One figure is the whole answer: the number of lines below that contain the word "operating".

-- Task material --
<<<<
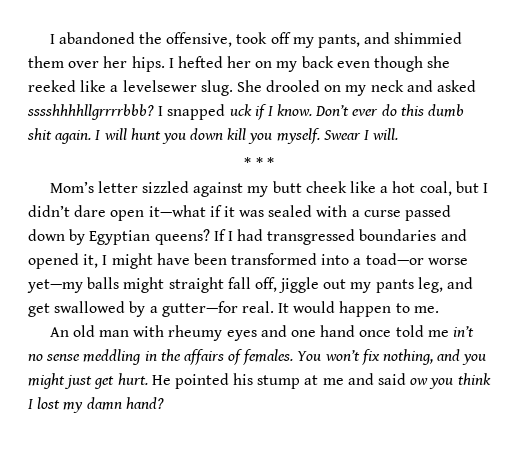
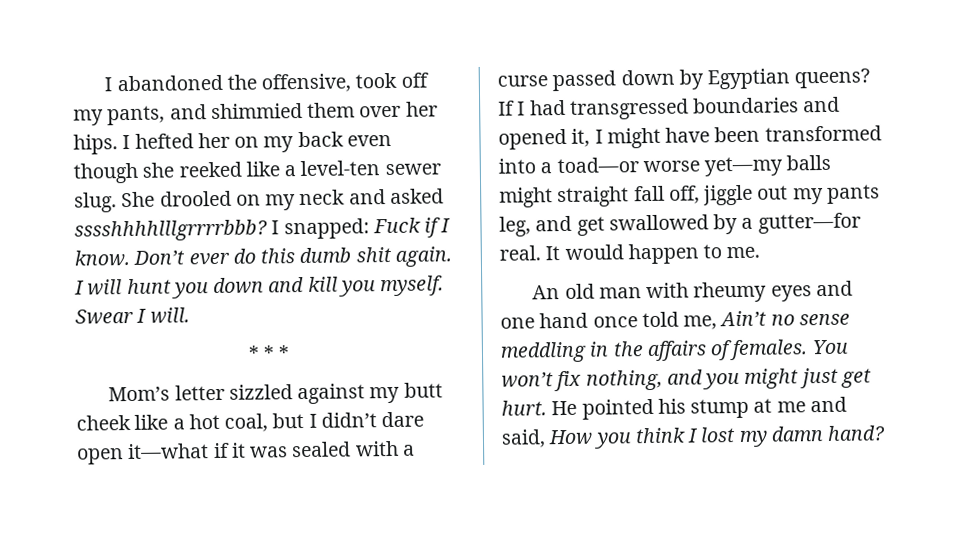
- I hefted her on my back even though she reeked like a levelsewer slug.
+ I hefted her on my back even though she reeked like a level-ten sewer slug.
- She drooled on my neck and asked sssshhhhllgrrrrbbb? I snapped uck if I know.
+ She drooled on my neck and asked sssshhhhlllgrrrrbbb? I snapped: Fuck if I know.
- I will hunt you down kill you myself.
+ I will hunt you down and kill you myself.
- An old man with rheumy eyes and one hand once told me in’t no sense meddling in the affairs of females.
+ An old man with rheumy eyes and one hand once told me, Ain’t no sense meddling in the affairs of females.
- He pointed his stump at me and said ow you think I lost my damn hand?
+ He pointed his stump at me and said, How you think I lost my damn hand?

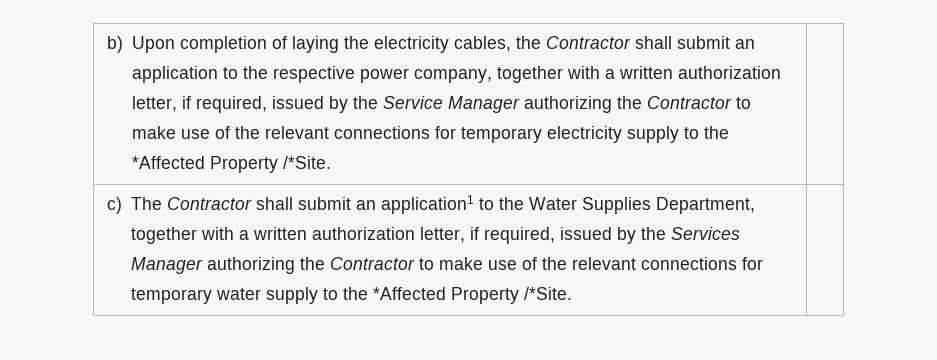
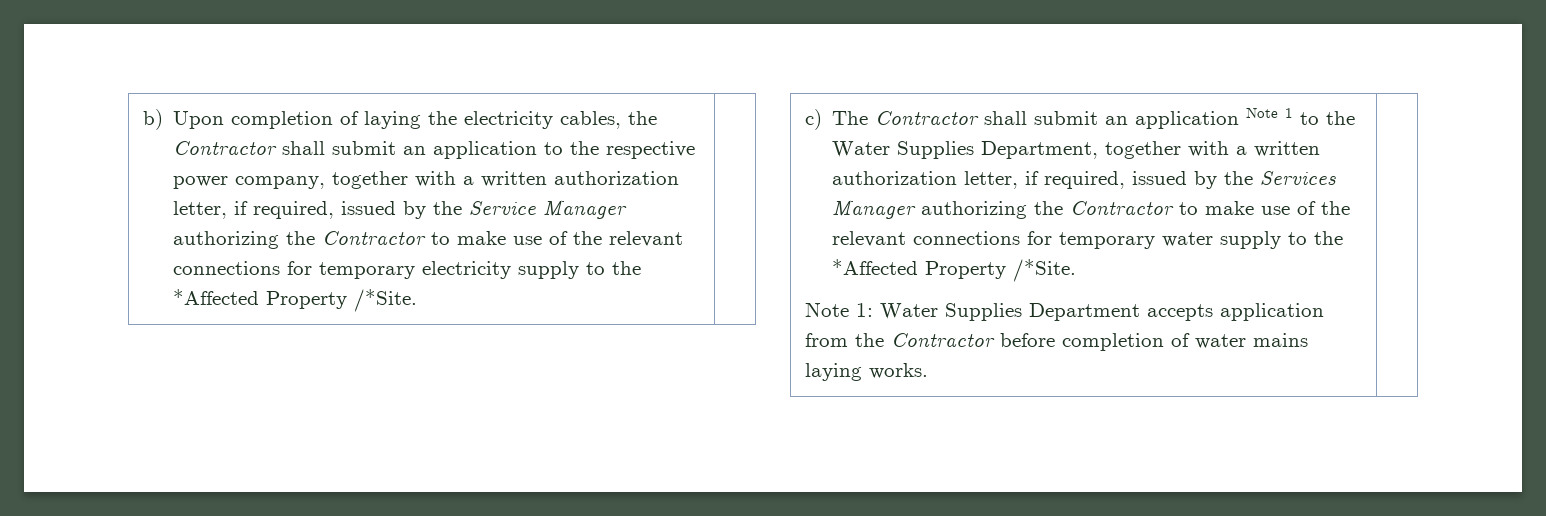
- c) The Contractor shall submit an application1 to the Water Supplies Department, together with a written authorization letter, if required, issued by the Services Manager authorizing the Contractor to make use of the relevant connections for temporary water supply to the *Affected Property /*Site.
+ c) The Contractor shall submit an application Note 1 to the Water Supplies Department, together with a written authorization letter, if required, issued by the Services Manager authorizing the Contractor to make use of the relevant connections for temporary water supply to the *Affected Property /*Site.
+ Note 1: Water Supplies Department accepts application from the Contractor before completion of water mains laying works.

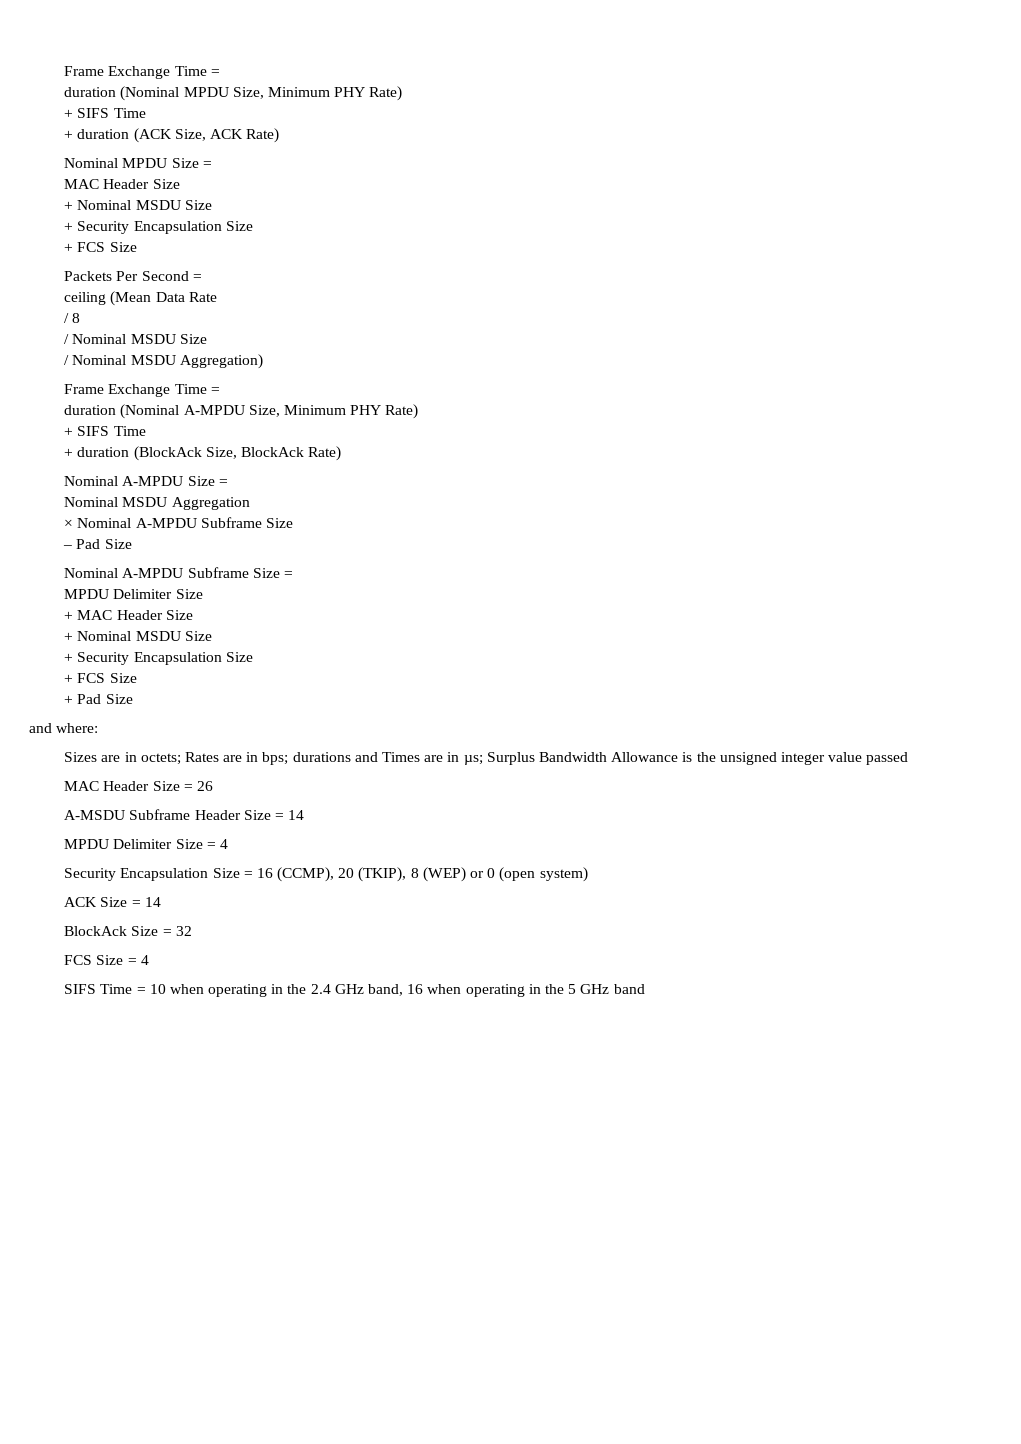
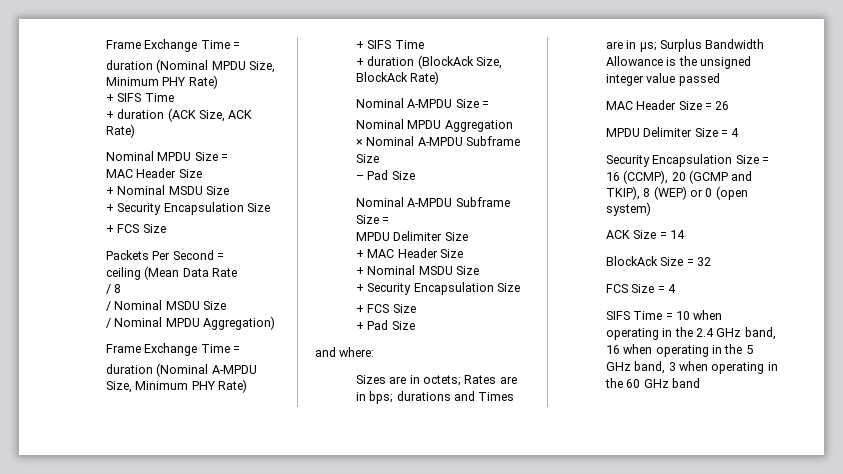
- / Nominal MSDU Aggregation)
+ / Nominal MPDU Aggregation)
- Nominal MSDU Aggregation
+ Nominal MPDU Aggregation
- A-MSDU Subframe Header Size = 14
- Security Encapsulation Size = 16 (CCMP), 20 (TKIP), 8 (WEP) or 0 (open system)
+ Security Encapsulation Size = 16 (CCMP), 20 (GCMP and TKIP), 8 (WEP) or 0 (open system)
- SIFS Time = 10 when operating in the 2.4 GHz band, 16 when operating in the 5 GHz band
+ SIFS Time = 10 when operating in the 2.4 GHz band, 16 when operating in the 5 GHz band, 3 when operating in the 60 GHz band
>>>>
-- Output for this exercise --
2